Renne determined the new date using the argon/argon dating technique, which reliably dates rock as young as 2,000 years or as old as 4 billion years. The British-led researchers, however, relied mainly on carbon-14 dates of overlying sediments. Carbon-14 cannot reliably date materials older than about 50,000 years.

The idea for another test that, it turns out, throws more cold water on the footprint hypothesis came to Renne one morning in the shower. Many rocks retain evidence of their orientation at the moment they cool in the form of iron oxide grains magnetized in a direction parallel to the Earth's magnetic field at the time of cooling. Because the Earth's field has repeatedly flipped throughout the planet's history, it is possible to date rock based on its magnetic polarity.

Feinberg found that the rock grains in the volcanic ash had polarity opposite to the Earth's polarity today. Since the last magnetic pole reversal was 790,000 years ago, the rock must be at least that age. Because the Earth's magnetic polarity changes, on average, every 250,000 years, the argon/argon date is consistent with a time between 1.07 and 1.77 million years ago when the Earth's polarity was opposite to that of today.

Moreover, Feinberg found that each individual grain in the rock is magnetized in the same direction, meaning that the rock has not been broken up and reformed since it was deposited. This makes extremely unlikely the possibility that the original ash had been weathered into sand that early humans walked through before the sand was welded into rock again.

"Imagine two-millimeter-wide BBs cemented together where they're touching," Feinberg said. "The paleomagnetic data tell us that these things did not move around at all since they were deposited. They haven't been eroded and redeposited anywhere else. They fell while they were still hot, which raises the question of the validity of the footprints. If they were hot, why would anybody be walking on them?"

The British researchers, funded by the United Kingdom's Natural Environment Research Council, have promoted their hypothesis widely, most prominently at a July 4, 2005, presentation and press conference at the Royal Society's Summer Science Exhibition 2005 in London. The team, which includes Gonzalez as well as Professor David Huddart from John Moores University, also involves scientists from Bournemouth University, the University of Oxford and the Australian National University. They have yet to publish a peer-reviewed analysis of the footprints.
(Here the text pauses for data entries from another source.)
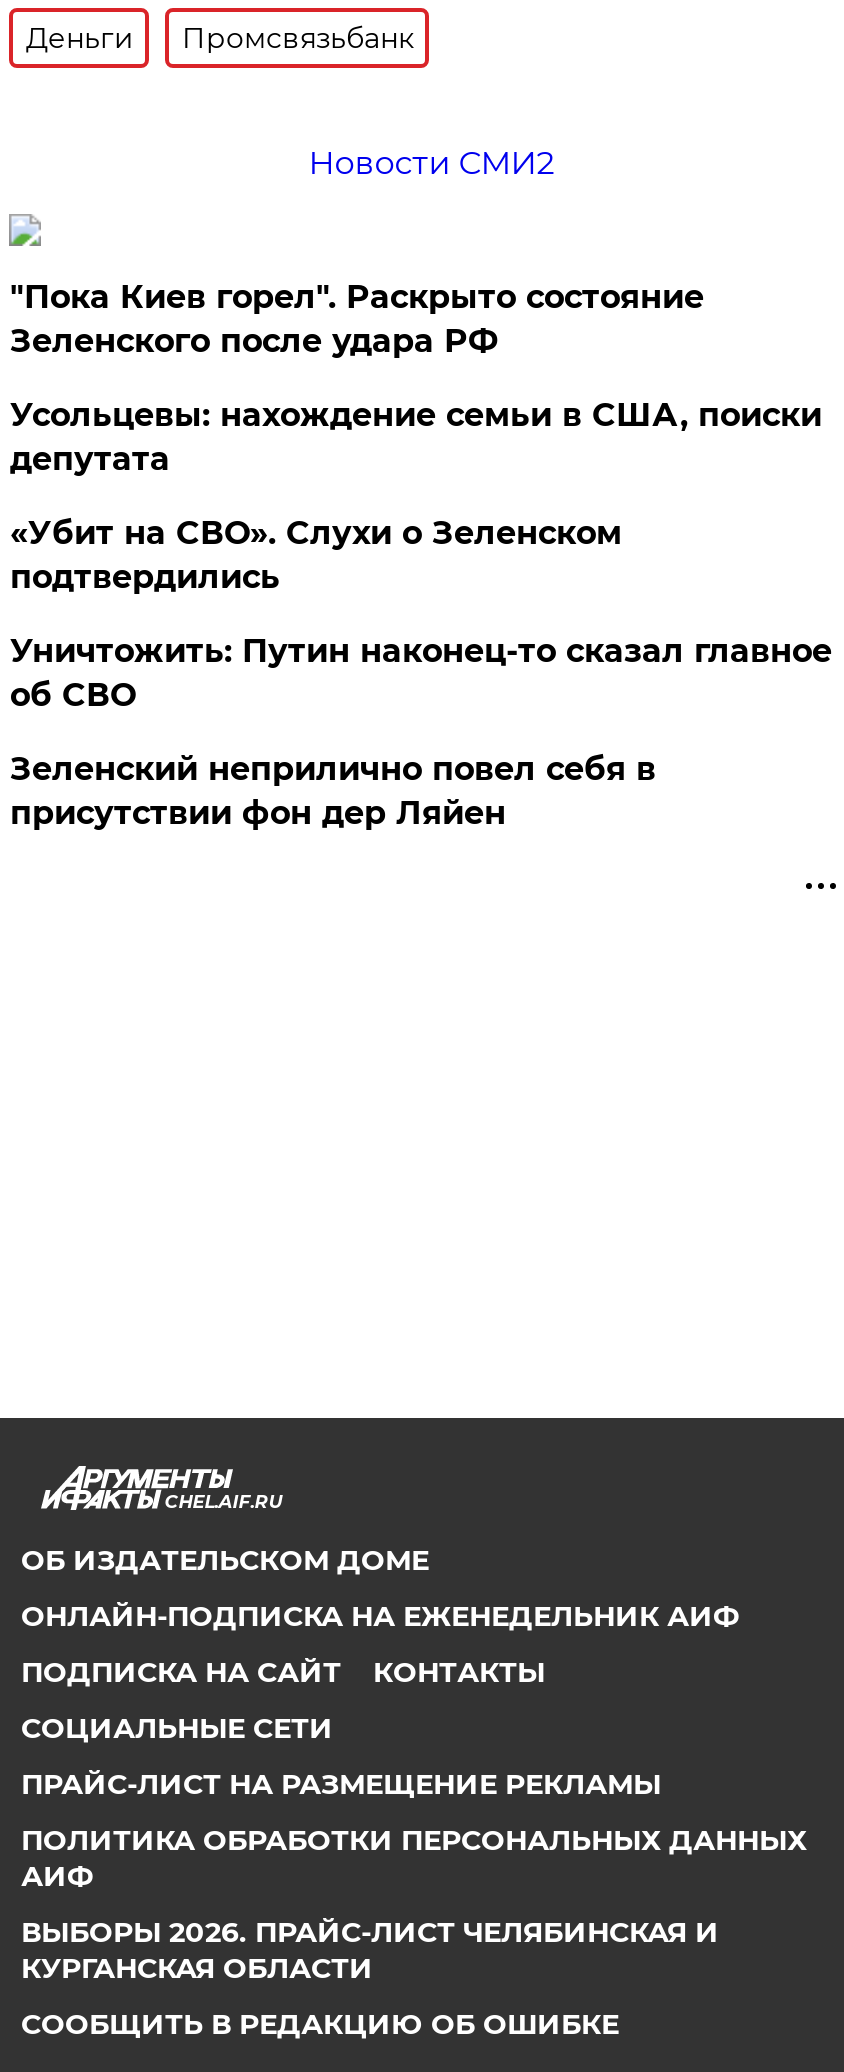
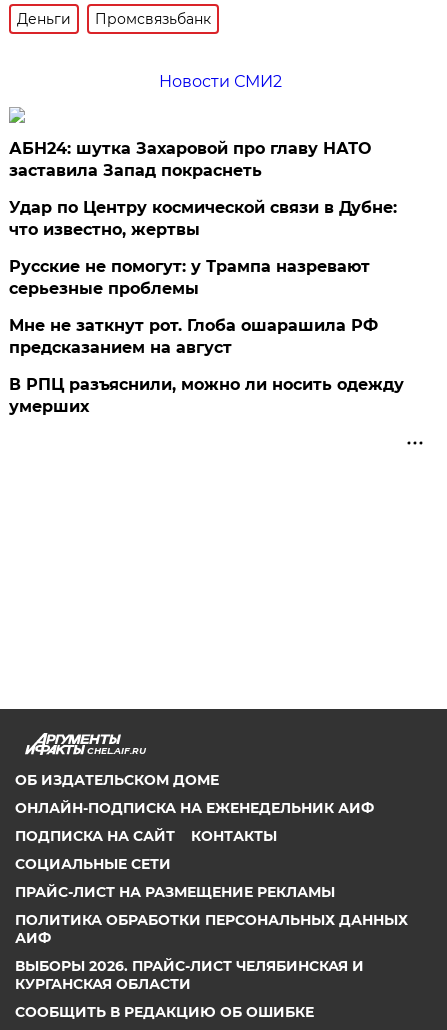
- "Пока Киев горел". Раскрыто состояние
- Зеленского после удара РФ
+ АБН24: шутка Захаровой про главу НАТО
+ заставила Запад покраснеть

- Усольцевы: нахождение семьи в США, поиски
- депутата
+ Удар по Центру космической связи в Дубне:
+ что известно, жертвы

- «Убит на СВО». Слухи о Зеленском
- подтвердились
+ Русские не помогут: у Трампа назревают
+ серьезные проблемы

- Уничтожить: Путин наконец-то сказал главное
- об СВО
+ Мне не заткнут рот. Глоба ошарашила РФ
+ предсказанием на август

- Зеленский неприлично повел cебя в
- присутствии фон дер Ляйен
+ В РПЦ разъяснили, можно ли носить одежду
+ умерших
In all, the British team claims to have found 250 footprints - mostly human, but also dog, cat and cloven-hoofed animal prints - in a layer of volcanic ash deposited in a former lake bed now exposed near a reservoir outside Puebla. Its dating techniques returned a date of 40,000 years ago, in contrast to the oldest accepted human fossil from the Americas, an 11,500-year-old skull. This makes the rock "one of the most important areas in the study of early human occupation in the Americas and would support a much earlier human migration than is currently accepted," the team wrote.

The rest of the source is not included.